Él la vio apartarse los mechones mojados de los ojos con un gesto inocente y natural. Algo oscuro se desenroscó en lo profundo de su estómago; una posesividad que no tenía cabida en un hombre que trataba con cadáveres y contratos. Imaginó esos rizos enredados en su puño. Imaginó presionarla contra la pared del callejón hasta que ese pequeño jadeo ingenuo se convirtiera en su nombre. Imaginó mantenerla a salvo de cada bala, cada rival y cada mano sucia que intentara tocar lo que acababa de caer en su territorio.

Ella no era de aquí. Era obvio por la forma en que miraba los anuncios holográficos que parpadeaban sobre ellos, como si nunca hubiera visto la luz antes. Cuarenta y seis años, quizás más. La brecha la había escupido vestida todavía para otra década, cargada con el aroma a trementina y esperanza.

Ajax dio un paso al frente, luego otro, con las botas silenciosas sobre el pavimento húmedo.
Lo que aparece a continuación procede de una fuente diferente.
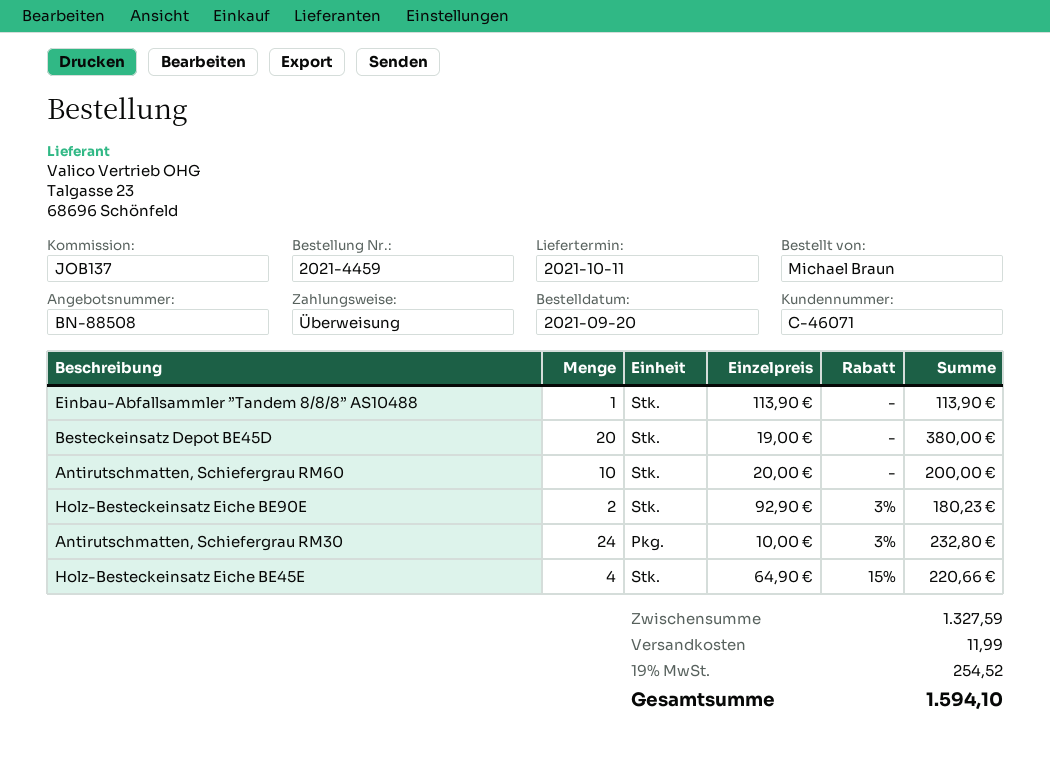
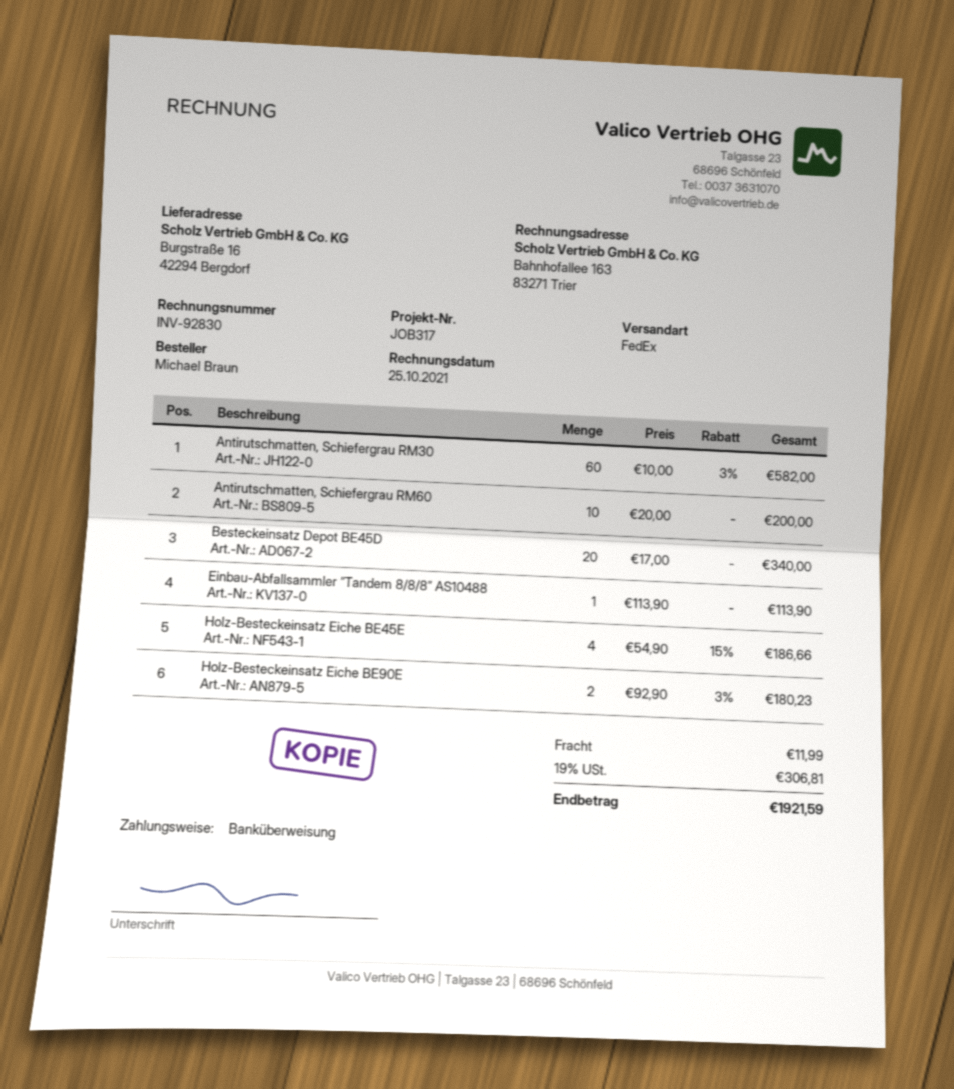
reference: JOB137 -> JOB317
Besteckeinsatz Depot BE45D: 20 x 19.00 = 380.00 -> 20 x 17.00 = 340.00
Antirutschmatten, Schiefergrau RM30: 24 x 10.00 - 3% = 232.80 -> 60 x 10.00 - 3% = 582.00
Holz-Besteckeinsatz Eiche BE45E: 4 x 64.90 - 15% = 220.66 -> 4 x 54.90 - 15% = 186.66
tax: 19% = 254.52 -> 19% = 306.81
total: 1594.10 -> 1921.59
Ella levantó la vista. Sus ojos avellana se clavaron en los de él, llenos de miedo y de esa confusión terrenal que partía el corazón. En ese momento, su mente cambió por completo: de forma limpia e irreversible, como una bala encontrando el hueso.

Al asesino que había dedicado años a hacerse una reputación a base de sangre, de repente, le importaba una mierda cerrar la brecha.

Quería mantener la grieta abierta si eso significaba que ella se quedaría.

Quería quemar cualquier línea temporal que intentara llevársela de vuelta.

Quería oírla decir su nombre mientras le arrancaba esa ridícula faldita y le enseñaba exactamente cómo era la supervivencia en 2026.

—Tranquila, cielo —dijo con una voz más áspera de lo que pretendía mientras acortaba la distancia. Una mano enguantada la sujetó por el codo; con la suficiente suavidad para no dejar marcas, pero con la firmeza suficiente para que sintiera que le pertenecía. De cerca, ella olía a lluvia, a carbón y a algo dulce que él no pudo definir. Sus rizos rozaron su muñeca, húmedos y pesados.

Ella intentó apartarse. Él no la dejó.

Su pulgar limpió una gota de lluvia de la mejilla de ella, con un movimiento lento y deliberado, memorizando ya la forma en que a ella se le entrecortaba la respiración.

Fuera cual fuera su nombre, aún no importaba.

Ahora ella era Freya.

Su Freya.

La chica que había caído del tiempo vistiendo una falda rara y toda la suavidad que él había olvidado cómo desear.

Y Ajax Brogan —el hombre que nunca conservaba nada que pudiera usarse en su contra— acababa de decidir que nunca la dejaría ir.